La région administrative de Kankan a célébré en différé la Journée internationale des droits des femmes ce mercredi, 15 avril 2026. Cette année, la célébration est marquée par un appel fort à l’action pour renforcer l’égalité et lutter contre les discriminations basées sur le genre. Autorités locales, responsables des structures féminines et acteurs de la société civile ont saisi cette occasion pour rappeler les enjeux majeurs liés aux droits des femmes.
Dans son intervention, l’inspecteur régional de la Femme, de la Famille et de l’Enfant de Kankan, Mohamed Mariame Keïta, a souligné la portée symbolique et engagée de cette journée.
« Cette célébration nous offre l’opportunité de réfléchir au chemin parcouru et aux défis qui nous restent à relever pour atteindre une égalité parfaite entre les sexes », a-t-il déclaré.
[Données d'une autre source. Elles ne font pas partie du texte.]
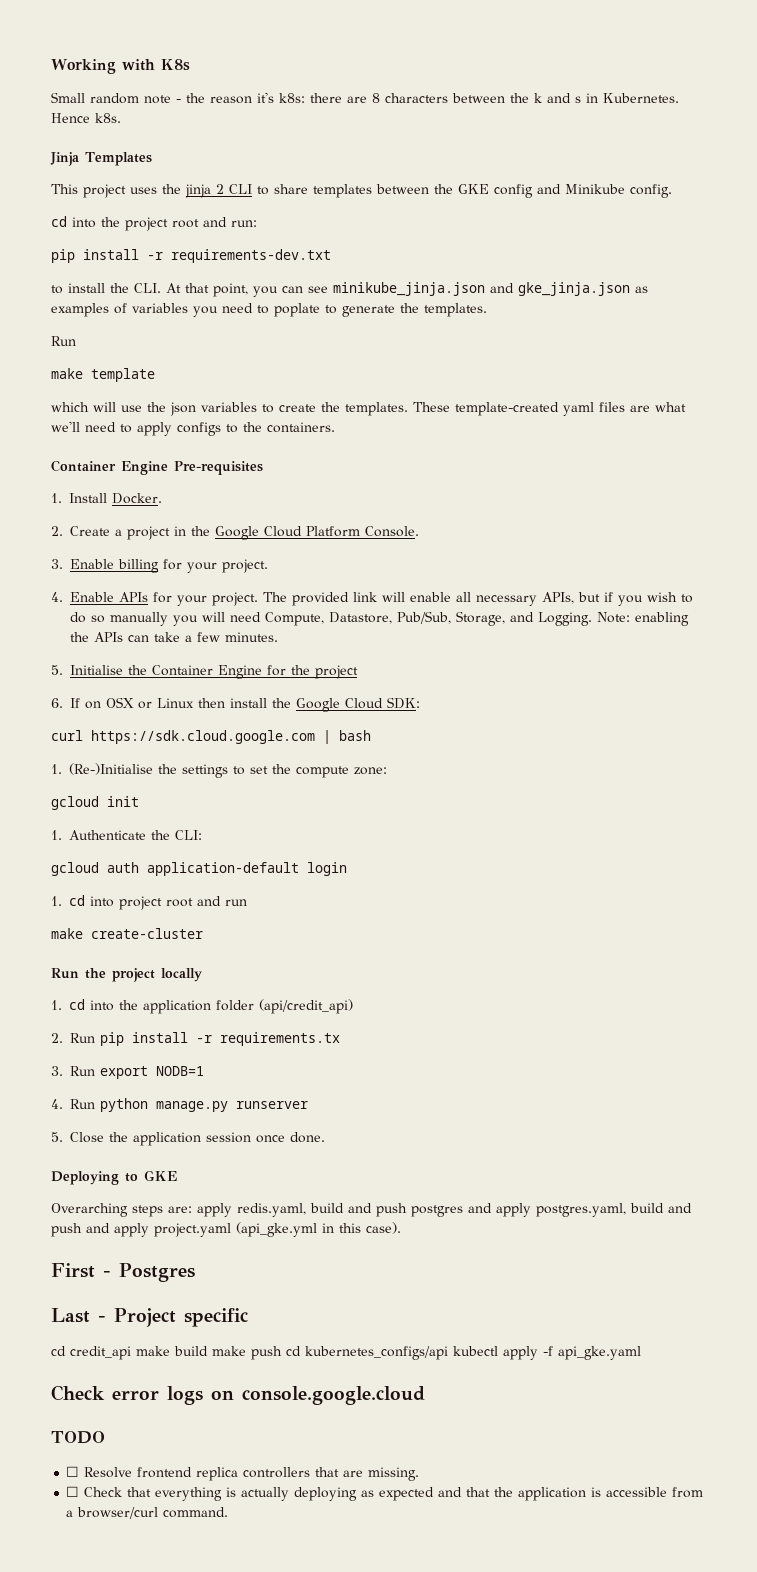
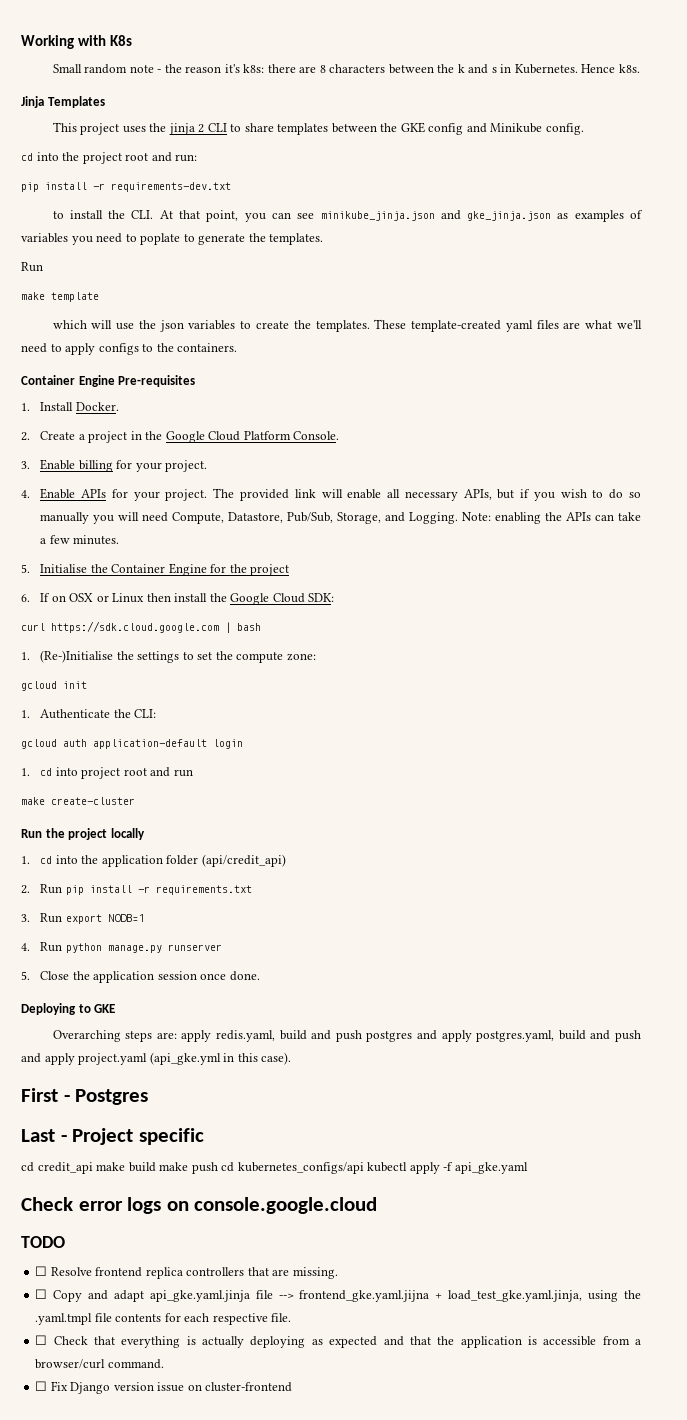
[220,1032,340,1046] requirements.tx -> [155,885,252,895] requirements.txt
(420, 1474) none -> [35,1289,641,1302] [35,1313,292,1325] // ☐ Copy and adapt api_gke.yaml.jinja file --> frontend_gke.yaml.jijna + load_test_gke.yaml.jinja, using the .yaml.tmpl file contents for each respective file.
(229, 1512) none -> [35,1381,293,1394] // ☐ Fix Django version issue on cluster-frontend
Il a rappelé que le 8 mars représente « la lutte universelle et continue pour la reconnaissance des droits des femmes et l’élimination des discriminations fondées sur le genre », insistant sur la nécessité d’un engagement collectif autour des valeurs d’équité, de justice et de dignité.
Revenant sur le thème de l’édition 2026, axé sur l’accès à la justice, Mohamed Mariame Keïta a détaillé les trois piliers essentiels retenus, à savoir les droits, la justice et l’action. Selon lui, garantir l’accès à la justice implique non seulement l’existence de lois protectrices, mais aussi leur application effective. « Une femme doit être capable d’appeler la police ou la gendarmerie lorsque ses droits sont violés, et que ces structures répondent efficacement à son appel », a-t-il expliqué.
Il a également insisté sur la nécessité de lutter contre les stéréotypes au sein du système judiciaire. « La police, les avocats, les juges doivent cesser de juger les femmes sur la base de préjugés sexistes afin que justice soit rendue sans discrimination », a-t-il ajouté, tout en plaidant pour une aide juridique accessible à toutes.
De son côté, la présidente du Conseil national des femmes et des filles a mis en lumière le rôle souvent méconnu des femmes dans la société. « Aujourd’hui, il n’est pas question uniquement de rendre hommage aux grandes figures historiques. C’est aussi l’occasion de célébrer toutes les femmes qui œuvrent silencieusement au quotidien », a-t-elle affirmé, saluant leur contribution dans les foyers, les écoles, les structures sanitaires et les associations.

Elle a, par ailleurs, formulé plusieurs recommandations, notamment l’amélioration de l’accès des femmes aux financements, aux équipements modernes et aux formations techniques. Elle a aussi plaidé pour la mise en place d’une clinique d’aide juridique dédiée aux femmes et pour une meilleure implication des structures féminines dans les instances de prise de décision. « Une femme autonome ne signifie pas être contre l’homme. C’est marcher debout à ses côtés pour développer le pays », a-t-elle souligné.

Pour sa part, le gouverneur de la région de Kankan, Aly Badra Camara, a rappelé le caractère fondamental du droit à la justice. « La justice n’est pas un privilège, elle est le socle de l’égalité et de la dignité humaine », a-t-il déclaré. Il a insisté sur le fait que garantir ce droit est indispensable pour la paix, la stabilité et le développement durable.
Le gouverneur a également attiré l’attention sur les réalités vécues par de nombreuses femmes. « Dans nos pays, les femmes et les filles sont confrontées à des violences, à des discriminations et à des injustices qui restent souvent impunies ou se heurtent à des systèmes judiciaires complexes », a-t-il déploré, avant de conclure : « Lorsque la justice est refusée à une femme, c’est toute la société qui recule. »

Cette célébration à Kankan aura ainsi servi de tribune pour réaffirmer l’urgence de renforcer les mécanismes de protection des droits des femmes et de garantir un accès équitable à la justice, condition essentielle pour bâtir une société plus juste et inclusive.